▸ Work to be completed
Return exactly the span of lines in the following data that opens with the line containing "Waltz with Me" and closes with the line containing "balance: 5678.95 -> 5808.80". Include nothing else.

[Change listing data]
************

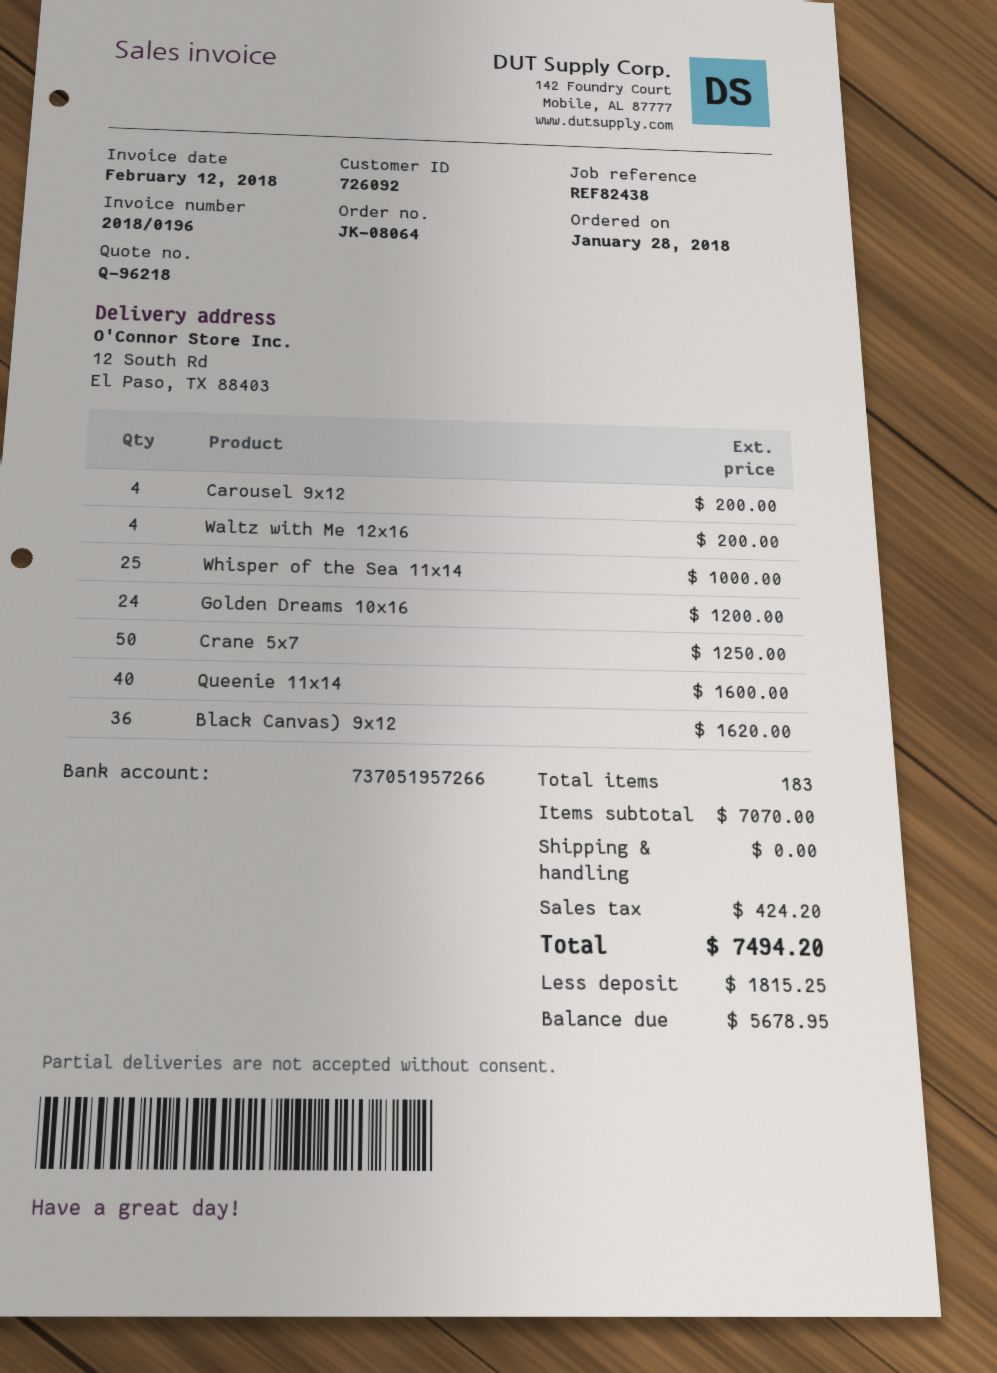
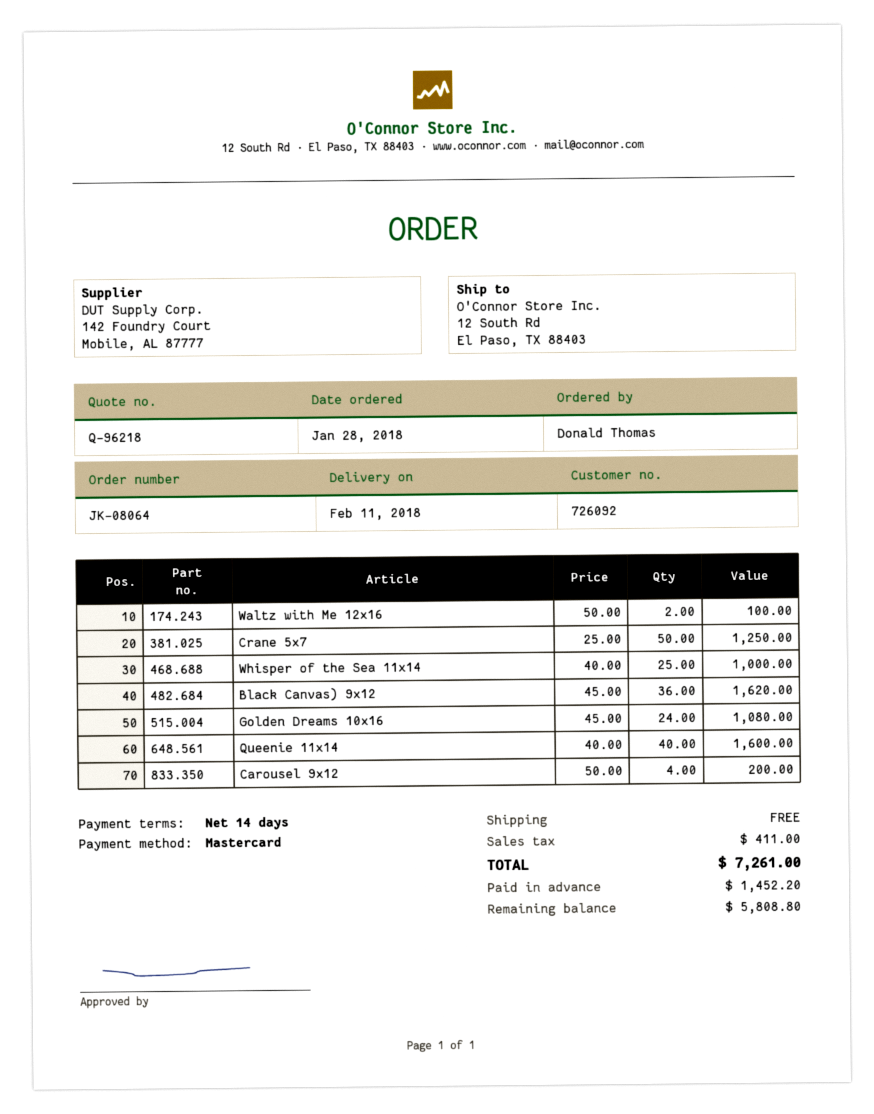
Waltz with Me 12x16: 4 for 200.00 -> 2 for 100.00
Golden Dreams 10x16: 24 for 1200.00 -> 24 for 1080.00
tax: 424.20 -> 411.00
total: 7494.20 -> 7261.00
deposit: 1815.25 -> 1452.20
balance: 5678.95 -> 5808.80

************

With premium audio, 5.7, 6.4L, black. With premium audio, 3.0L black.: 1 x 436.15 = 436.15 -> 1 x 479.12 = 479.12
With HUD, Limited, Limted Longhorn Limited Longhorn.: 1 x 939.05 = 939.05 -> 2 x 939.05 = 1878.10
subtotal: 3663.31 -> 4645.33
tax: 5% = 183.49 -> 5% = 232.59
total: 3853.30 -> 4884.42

************

▸ Answer box
Waltz with Me 12x16: 4 for 200.00 -> 2 for 100.00
Golden Dreams 10x16: 24 for 1200.00 -> 24 for 1080.00
tax: 424.20 -> 411.00
total: 7494.20 -> 7261.00
deposit: 1815.25 -> 1452.20
balance: 5678.95 -> 5808.80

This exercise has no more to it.